French Viceroy of Catalonia
- In office July 1642 – November 1644

Personal details
- Born: 1605
- Died: 24 March 1657 (aged 51–52) Le Fayel, Kingdom of France

Military service
- Rank: Marshal of France
- Battles/wars: Huguenot rebellions La Rochelle; Saint-Martin-de-Ré; ; War of the Mantuan Succession Castelnaudary; ; Franco-Spanish War (1635-1659) Les Avins; Leuven; Turin; ; Catalan Revolt Montmeló; Lleida (1642); Lleida (1644); Barcelona (1651); ;

= Philippe de La Mothe-Houdancourt =

17th-century French commander

Philippe, Comte de la Mothe-Houdancourt (1605 – 24 March 1657) was a Marshal of France, who served as Viceroy of Catalonia when it was occupied by France during the Franco-Spanish War.
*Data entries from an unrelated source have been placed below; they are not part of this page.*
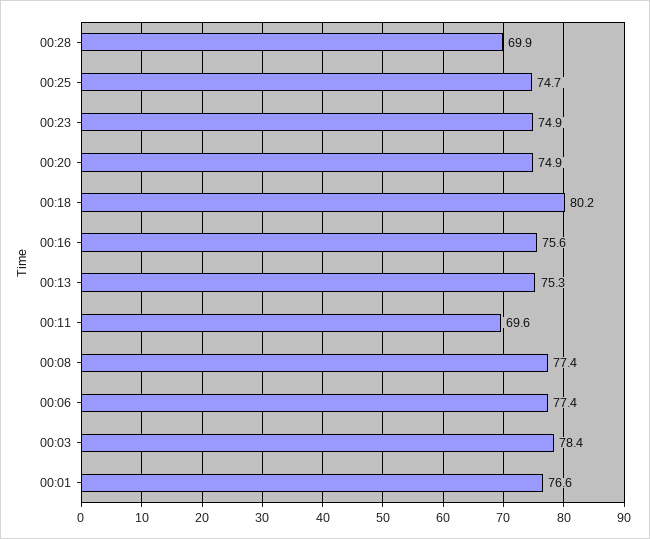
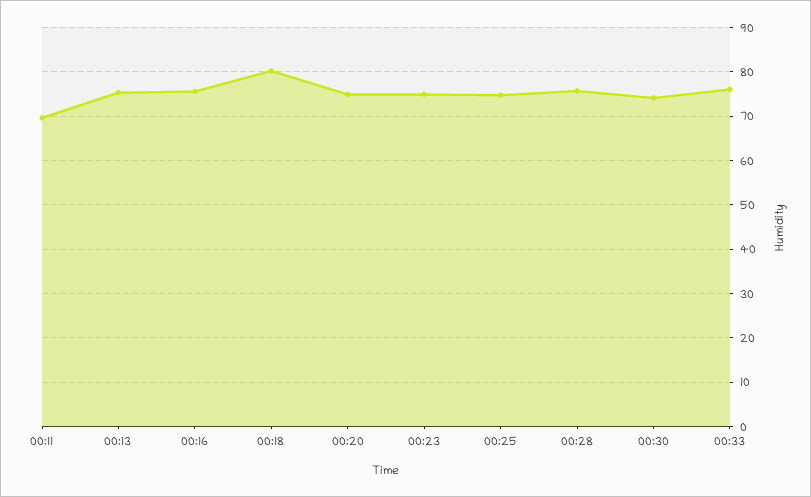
00:28: 69.9 -> 76
00:08: 77.4 -> none
00:06: 77.4 -> none
00:03: 78.4 -> none
00:01: 76.6 -> none
00:30: none -> 74
00:33: none -> 76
In November 1644, he was accused of treason, and imprisoned for four years. On his release, he joined the 1648 uprising against the Crown known as the Fronde, but switched sides in 1651, and was re-appointed Viceroy of Catalonia. After failing to prevent the loss of Barcelona in 1652, he retired from active service, and died in 1657.

==Biography==
Philippe de la Mothe-Houdancourt was named after his father, also Philippe de La Mothe-Houdancourt (1558–1654). The eldest of eleven children from the latter's third marriage to Louise Charles du Plessis-Picquet (ca 1575–1620), his siblings included Daniel (1595–1628), and Henri (1612–1684), along with a half-brother, Antoine (ca 1592–1672), from his father's first marriage.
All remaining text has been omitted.